In Lost Souls, the narrator’s perspective
gives the prose a mysterious power, producing shudders in the reader, not as
often as one would expect, but “quite often.” The author depicts through
her writing the real threats that our souls vividly experience and react to.
This is not a tale of a woman’s everyday madness. It is much
deeper.
“...In the clearing bordered by tall pines, fading daylight
brushed a soft glow over two crossing ribbons of path. Straight ahead, a giant
oak stood like a bastion. A canopy of hardy, bright gold leaves still clung to
its branches...”
Anne Francis Scott, at times, writes deliberately frightening
prose. There is, however, humor and beautiful descriptive prose
in her writing, sometimes straining a reader’s patience, yet always
remaining engaging.

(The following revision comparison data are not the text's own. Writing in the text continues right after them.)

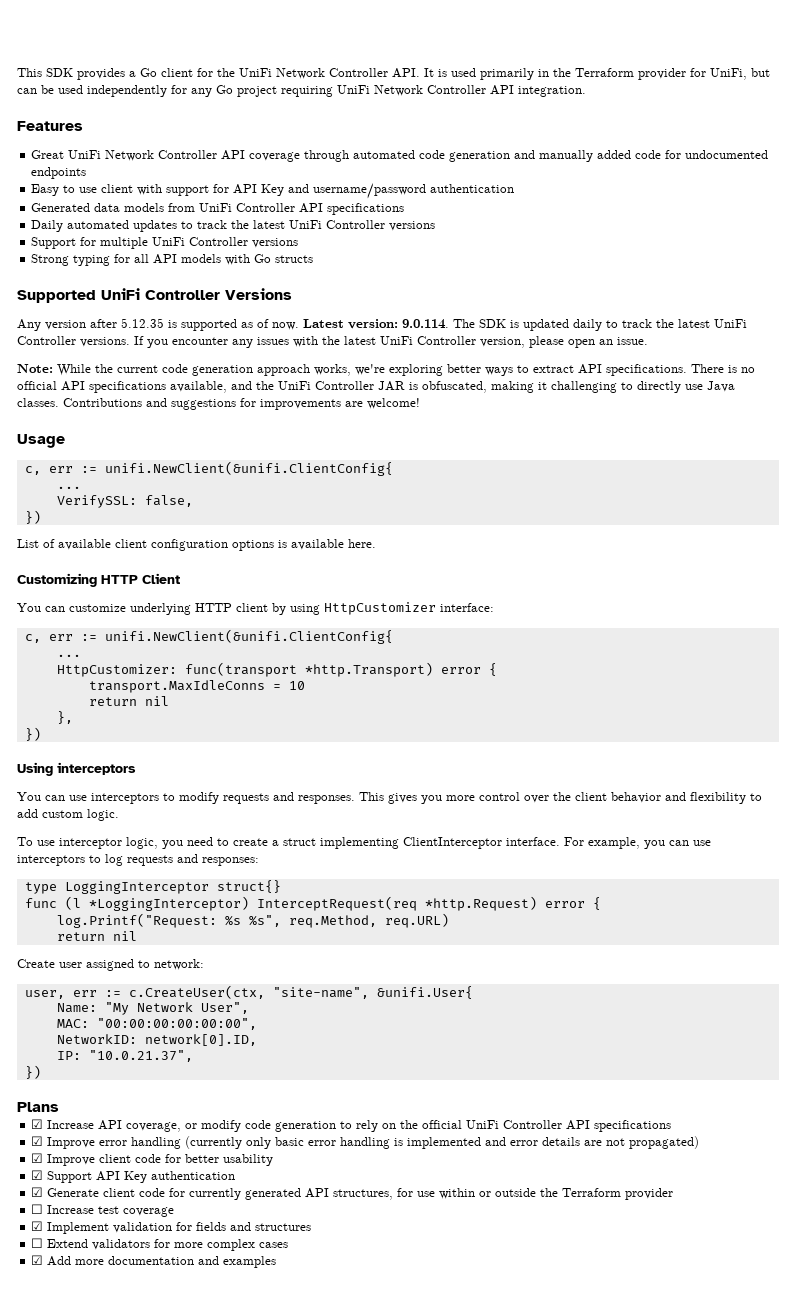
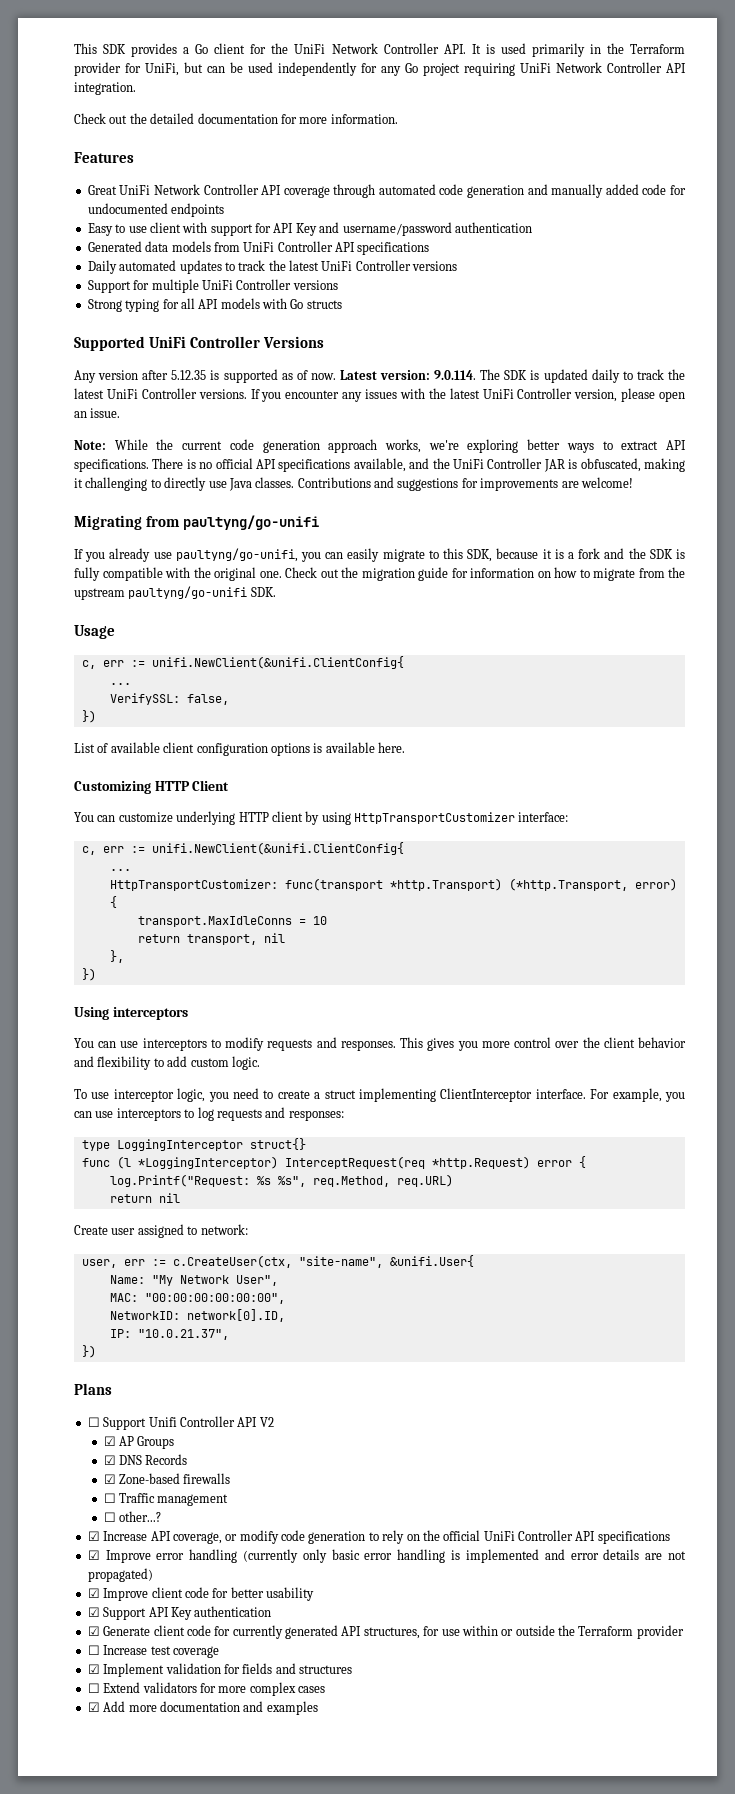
+ Check out the detailed documentation for more information.
+ Migrating from paultyng/go-unifi
+ If you already use paultyng/go-unifi, you can easily migrate to this SDK, because it is a fork and the SDK is fully compatible with the original one. Check out the migration guide for information on how to migrate from the upstream paultyng/go-unifi SDK.
- You can customize underlying HTTP client by using HttpCustomizer interface:
+ You can customize underlying HTTP client by using HttpTransportCustomizer interface:
- HttpCustomizer: func(transport *http.Transport) error {
+ HttpTransportCustomizer: func(transport *http.Transport) (*http.Transport, error) {
  transport.MaxIdleConns = 10
- return nil
+ return transport, nil
+ ☐ Support Unifi Controller API V2
+ ☑ AP Groups
+ ☑ DNS Records
+ ☑ Zone-based firewalls
+ ☐ Traffic management
+ ☐ other...?

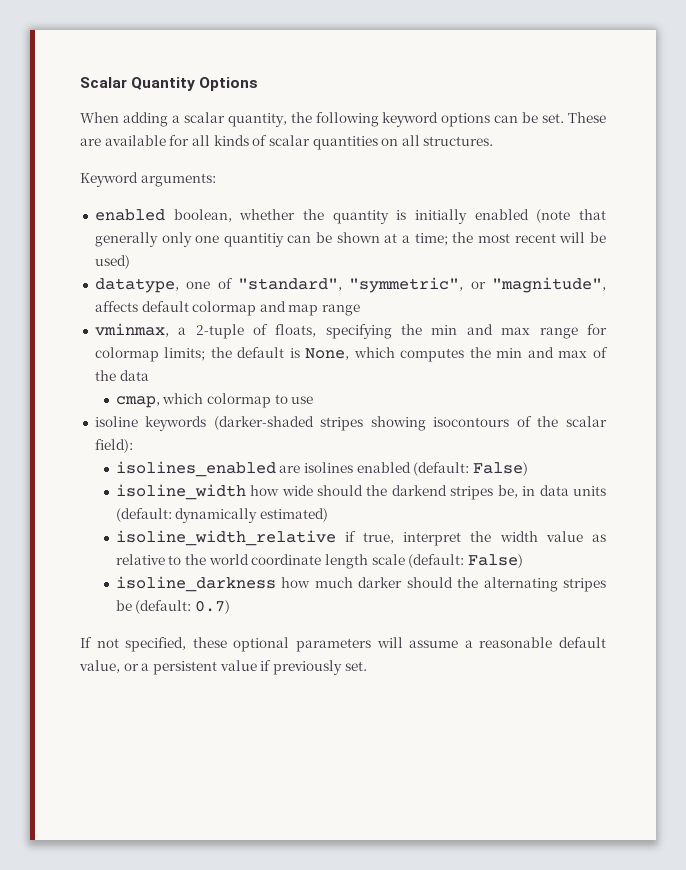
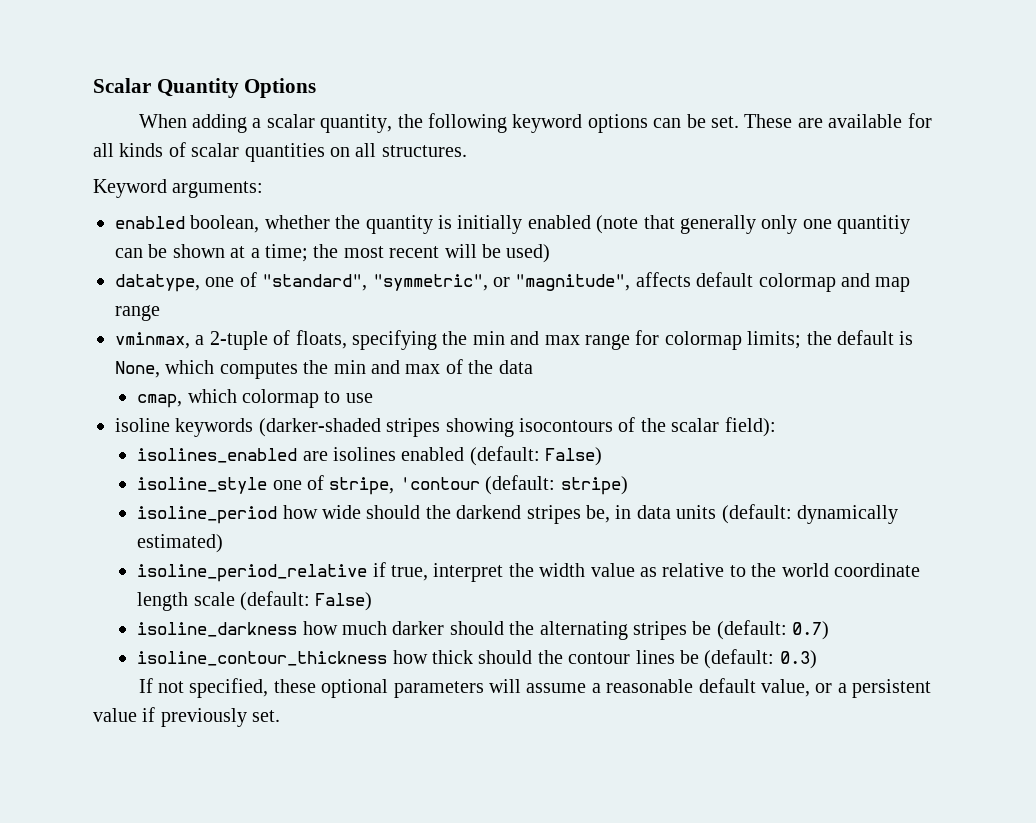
- isoline_width how wide should the darkend stripes be, in data units (default: dynamically estimated)
+ isoline_style one of stripe, 'contour (default: stripe)
+ isoline_period how wide should the darkend stripes be, in data units (default: dynamically estimated)
- isoline_width_relative if true, interpret the width value as relative to the world coordinate length scale (default: False)
+ isoline_period_relative if true, interpret the width value as relative to the world coordinate length scale (default: False)
+ isoline_contour_thickness how thick should the contour lines be (default: 0.3)

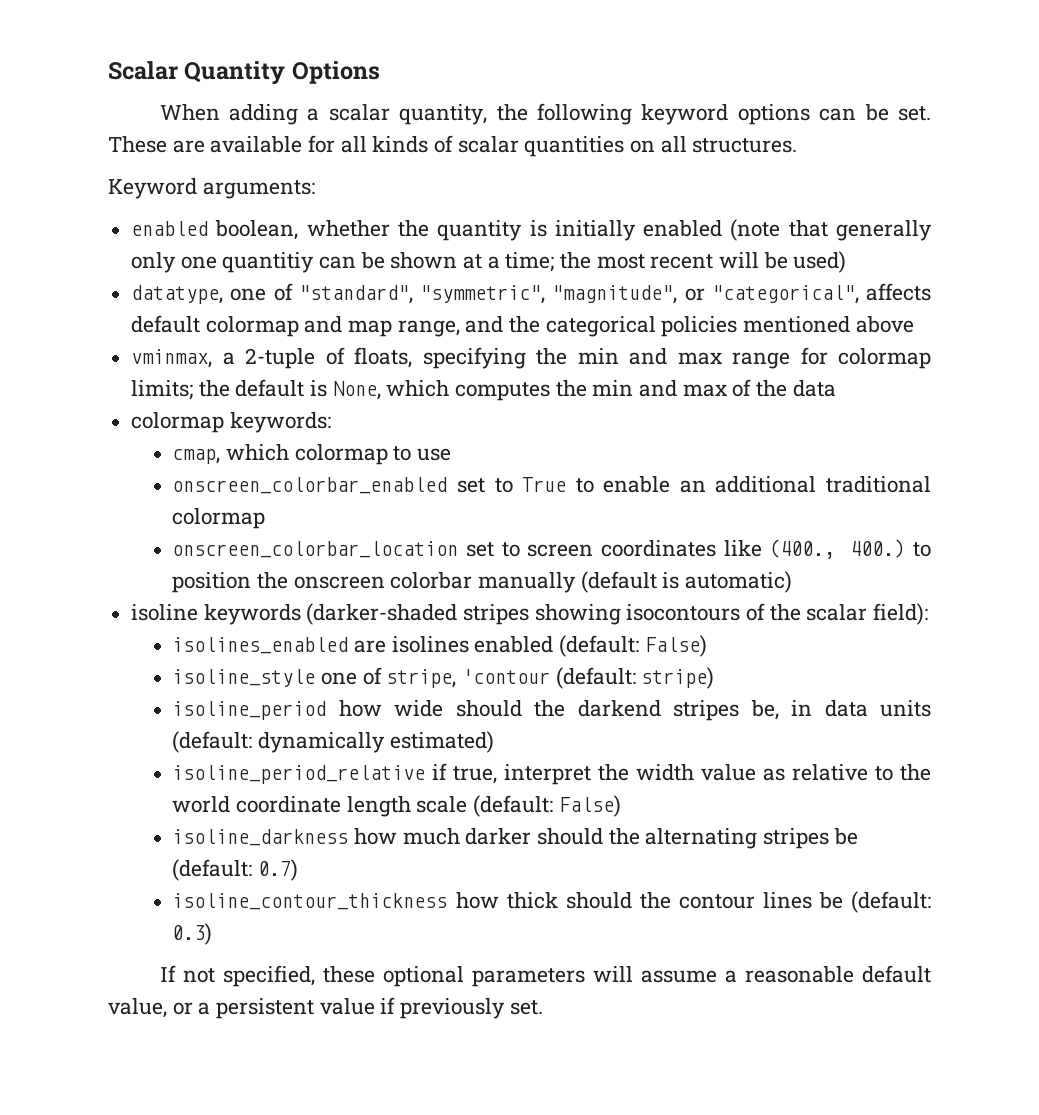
- datatype, one of "standard", "symmetric", or "magnitude", affects default colormap and map range
+ datatype, one of "standard", "symmetric", "magnitude", or "categorical", affects default colormap and map range, and the categorical policies mentioned above
+ colormap keywords:
+ onscreen_colorbar_enabled set to True to enable an additional traditional colormap
+ onscreen_colorbar_location set to screen coordinates like (400., 400.) to position the onscreen colorbar manually (default is automatic)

The author manages to locate her characters’ terrors in
their anguished consciousnesses. Yes, her harmonious writing style generates a
sort of real-world unease.
For the most part, the main character’s place in the
paranormal world has been well-portrayed. What provokes a crisis in Toni
Harper, the protagonist, is not as immediately evident as the cause that
instigates her journey. But Toni is someone who will not quit. She is
relentless and therefore adorable.
Lost Souls held my undivided attention
to figure out a crime where the “giant oak” holds something of scenic
Tennessee in its forks of secrecy. Is this story a social commentary of
friendship and bonding too? Sorry, but you will have to wait until not-the-end
to find out how it takes us through amazingly extrasensory perceptions of
psychic forces and more. This story will arguably go down as a tale of danger,
mystery, darkness and beauty in the city of Tennessee.